The Danville Massacre, also known as the Danville Riot, was a deadly assault on African Americans at a Danville, Virginia market November 3, 1883, and continued for several days after with violent attacks continuing until after the election. The shooting took place during tensions between white supremacists and members of the Readjuster Party. Four African Americans and one white man were killed. A local investigation faulted the African Americans and a U.S. Senate investigation faulted the white supremacists.

In the aftermath of the event, as many blacks were leaving Danville, the Democratic Party regained control at the state and local level, pushing out the biracial Readjuster Party. Democrats forced African Americans out of office and suppressed their voting rights.

==Background==
The industrial town of Danville, Virginia grew rapidly in the late 19th century, attracting many single workers, and associated gambling, drinking, and prostitution establishments. In 1882 the biracial Readjuster Party had gained control of the city council, causing resentment and even alarm among some white residents; even though the council was still dominated by white members; the city had a majority African-American population. The Readjuster Party had been in power at the state level since 1879.

==Shooting==
The attack occurred on November 3, 1883, during a market day when African Americans, many tobacco factory workers, bought groceries. As the large crowd gathered, a racially motivated street fight broke out and turned into a shooting, resulting in five men being killed, four of them black.

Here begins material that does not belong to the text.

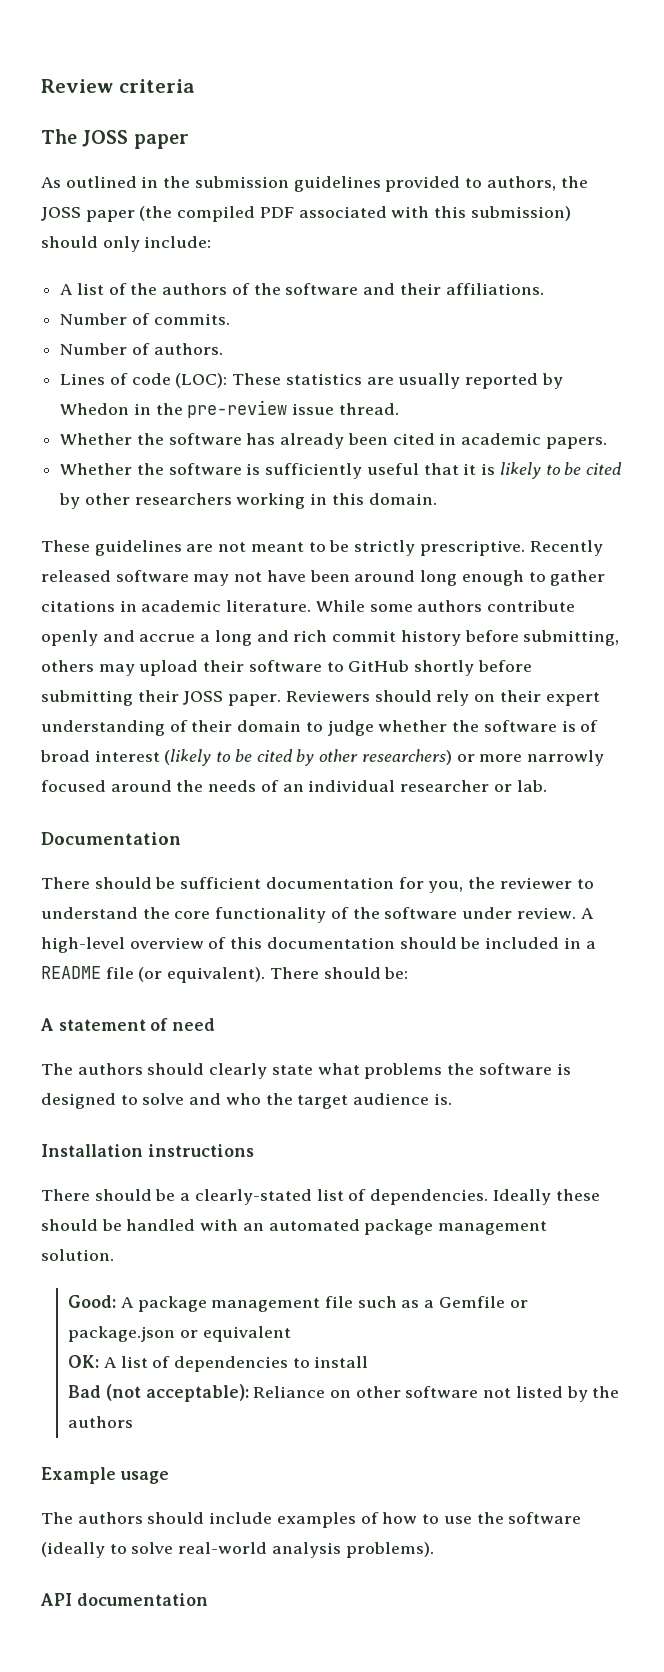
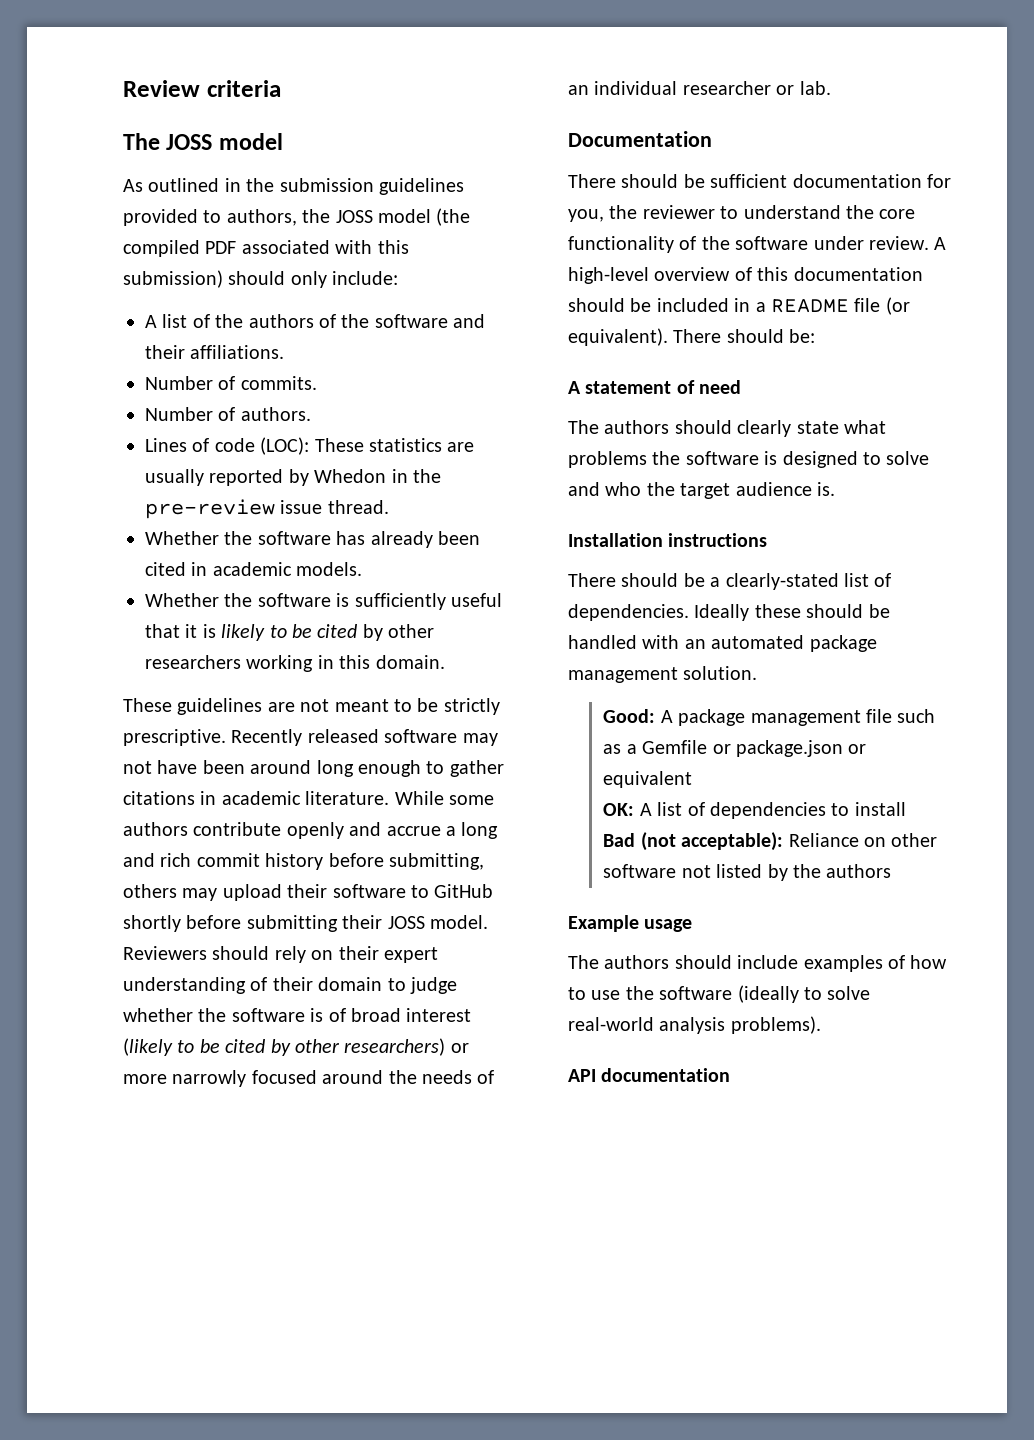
[133,134,189,149] paper -> [218,133,283,150] model
[85,210,135,222] paper -> [378,209,431,223] model
[545,437,607,449] papers. -> [296,562,363,576] models.
[228,694,282,706] paper. -> [430,915,488,929] model.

The violence continued in the days following the shooting and African Americans were attacked, beaten, killed, and kept from voting in the election. The Richmond Dispatch ran a statement the day after the shootings that "These negroes had evidently come to regard themselves as in some sort the rightful rulers of the town. They have been taught a lesson — a dear lesson, it is true ... but nevertheless a lesson which will not be lost upon them, nor upon their race elsewhere in Virginia."

==Aftermath==
A local commission found African Americans at fault for the violence on November 3, but a US Senate investigation decided that white residents were to blame. No prosecution resulted from either inquiry. Businesses owned by African Americans closed, many moved outside of town, and Democrats retook control of local and state politics after the November 1883 elections (held three days after the event).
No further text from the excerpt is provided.